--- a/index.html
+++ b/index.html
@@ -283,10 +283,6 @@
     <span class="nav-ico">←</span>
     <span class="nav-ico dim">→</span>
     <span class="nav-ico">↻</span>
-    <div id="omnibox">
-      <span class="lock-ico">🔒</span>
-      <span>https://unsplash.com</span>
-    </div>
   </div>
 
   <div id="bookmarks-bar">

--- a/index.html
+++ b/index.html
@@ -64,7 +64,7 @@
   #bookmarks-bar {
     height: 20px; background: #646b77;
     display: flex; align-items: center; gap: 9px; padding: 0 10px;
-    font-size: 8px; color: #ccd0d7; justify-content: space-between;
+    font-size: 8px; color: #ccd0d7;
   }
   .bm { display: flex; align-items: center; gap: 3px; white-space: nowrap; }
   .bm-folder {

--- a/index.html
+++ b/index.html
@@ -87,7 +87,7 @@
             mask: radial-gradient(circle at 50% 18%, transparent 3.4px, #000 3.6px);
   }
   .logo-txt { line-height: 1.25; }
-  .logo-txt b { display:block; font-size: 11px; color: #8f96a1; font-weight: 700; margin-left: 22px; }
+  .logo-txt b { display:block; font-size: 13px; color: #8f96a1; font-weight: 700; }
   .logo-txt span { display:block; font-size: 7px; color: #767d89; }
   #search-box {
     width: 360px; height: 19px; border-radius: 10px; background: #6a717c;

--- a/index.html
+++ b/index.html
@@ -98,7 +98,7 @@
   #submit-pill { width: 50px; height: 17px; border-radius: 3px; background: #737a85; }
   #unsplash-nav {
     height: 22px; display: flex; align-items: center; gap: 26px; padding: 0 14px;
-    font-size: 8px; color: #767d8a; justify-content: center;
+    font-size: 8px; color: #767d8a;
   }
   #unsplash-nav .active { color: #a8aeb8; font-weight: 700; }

WHAT THE TASK ASKS: Please let your answer be exactly the lines from the one holding "display:block; font-size: 7px;" through the last line of the entries above, both ends included.

ANSWER SECTION:
   .logo-txt span { display:block; font-size: 7px; color: #767d89; }
   #search-box {
     width: 360px; height: 19px; border-radius: 10px; background: #6a717c;

--- a/index.html
+++ b/index.html
@@ -98,7 +98,7 @@
   #submit-pill { width: 50px; height: 17px; border-radius: 3px; background: #737a85; }
   #unsplash-nav {
     height: 22px; display: flex; align-items: center; gap: 26px; padding: 0 14px;
-    font-size: 8px; color: #767d8a; justify-content: center;
+    font-size: 8px; color: #767d8a;
   }
   #unsplash-nav .active { color: #a8aeb8; font-weight: 700; }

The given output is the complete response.